━━━ RECORDS SHOWN

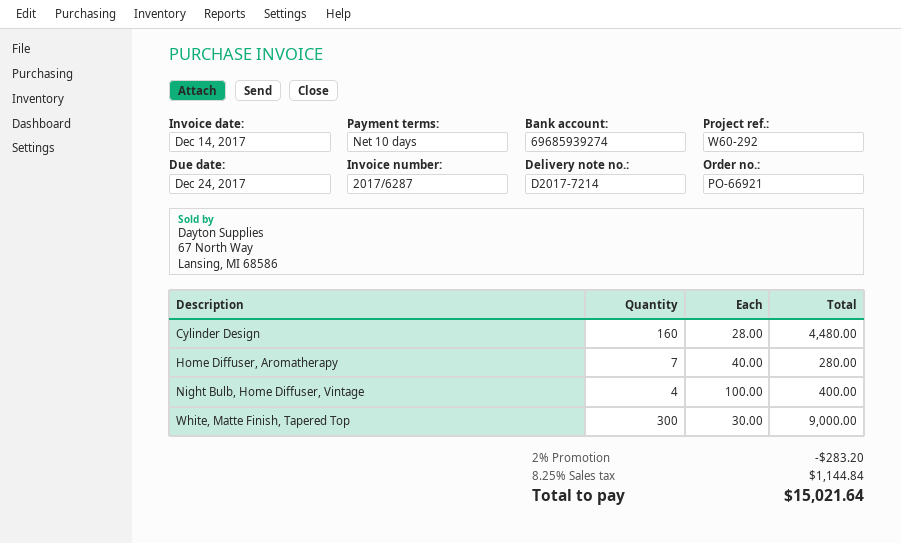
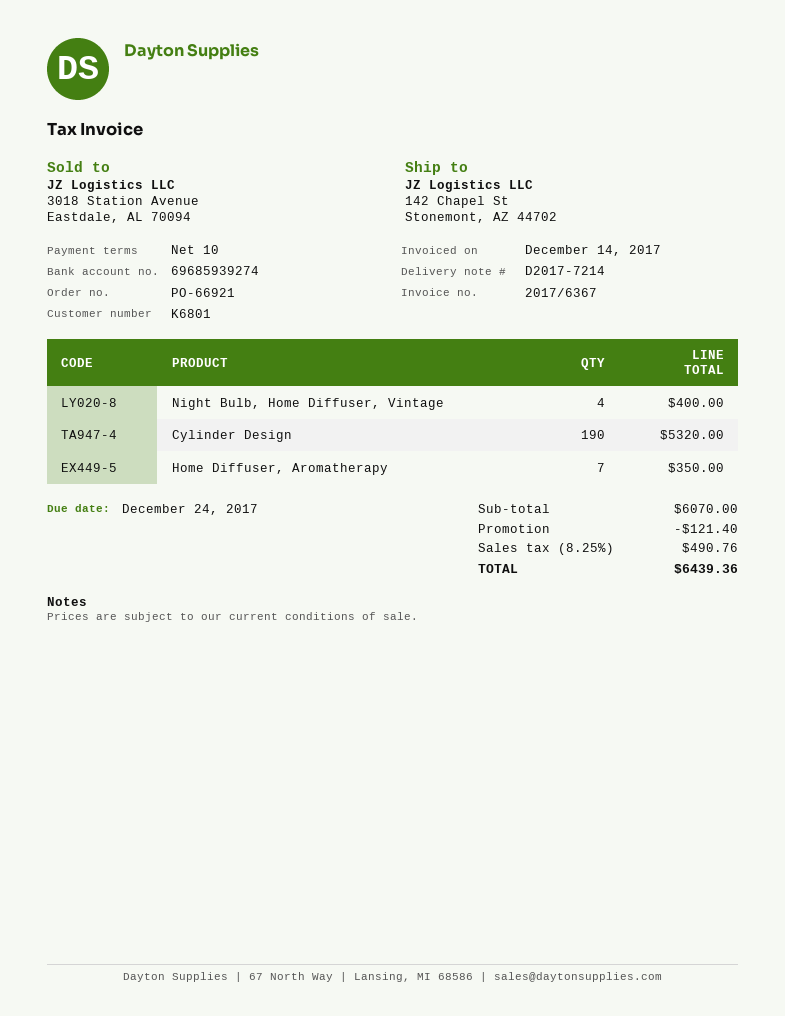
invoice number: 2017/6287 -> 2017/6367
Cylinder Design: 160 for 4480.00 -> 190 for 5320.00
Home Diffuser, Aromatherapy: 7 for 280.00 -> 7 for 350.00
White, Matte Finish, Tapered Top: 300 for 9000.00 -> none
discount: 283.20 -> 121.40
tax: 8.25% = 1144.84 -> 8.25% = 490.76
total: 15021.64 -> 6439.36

━━━━━━
━━━ RECORDS SHOWN

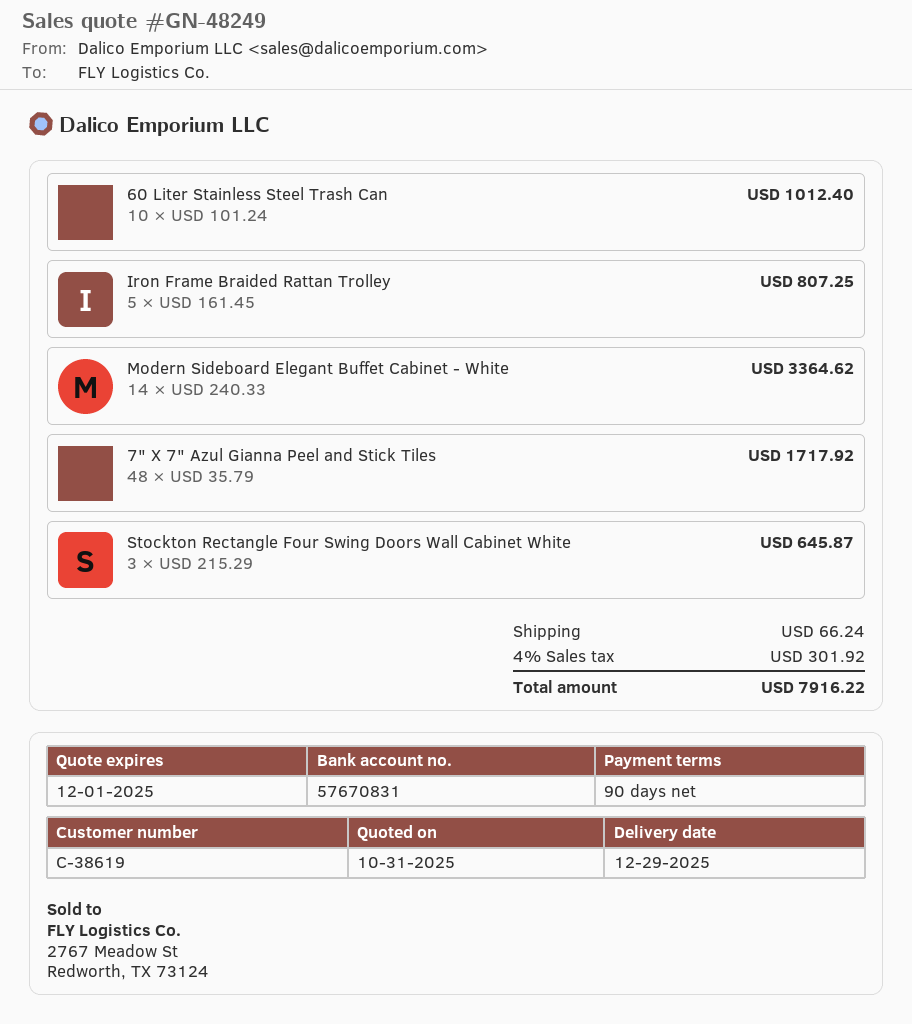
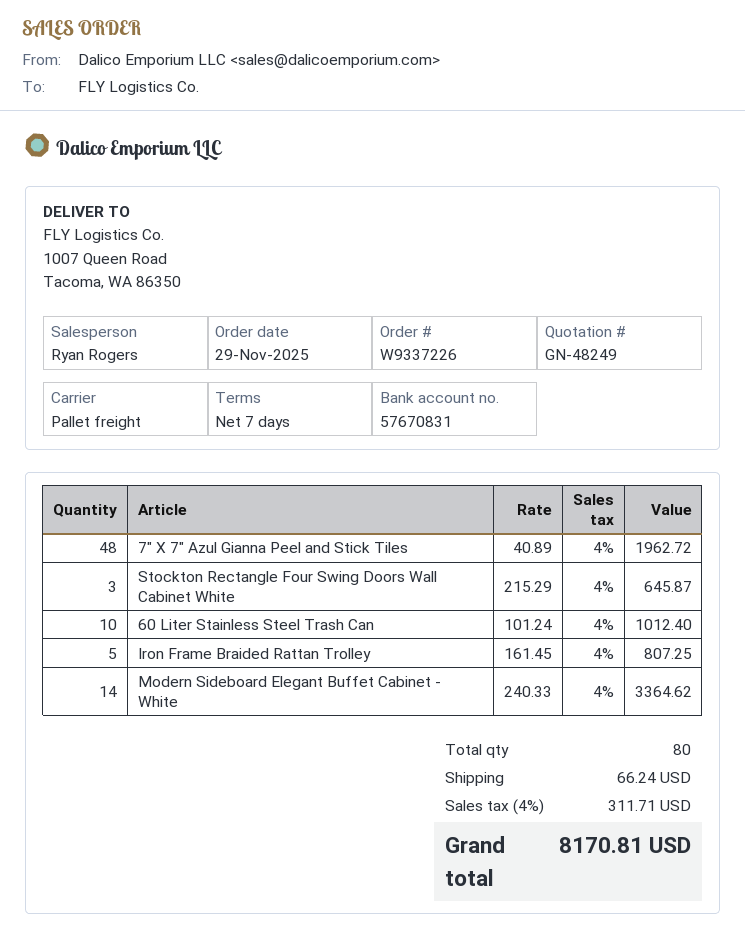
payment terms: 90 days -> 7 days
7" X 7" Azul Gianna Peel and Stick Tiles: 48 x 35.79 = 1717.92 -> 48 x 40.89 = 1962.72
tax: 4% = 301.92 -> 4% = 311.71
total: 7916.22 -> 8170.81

━━━━━━

• [YOUR OBJECTIVE]: Look back at the data above. Transcribe exactly the lines starting at the line that contains "Cylinder Design: 160" and ending at the line that contains "total: 15021.64 -> 6439.36".

• [ANSWER FOR THIS EXERCISE]:
Cylinder Design: 160 for 4480.00 -> 190 for 5320.00
Home Diffuser, Aromatherapy: 7 for 280.00 -> 7 for 350.00
White, Matte Finish, Tapered Top: 300 for 9000.00 -> none
discount: 283.20 -> 121.40
tax: 8.25% = 1144.84 -> 8.25% = 490.76
total: 15021.64 -> 6439.36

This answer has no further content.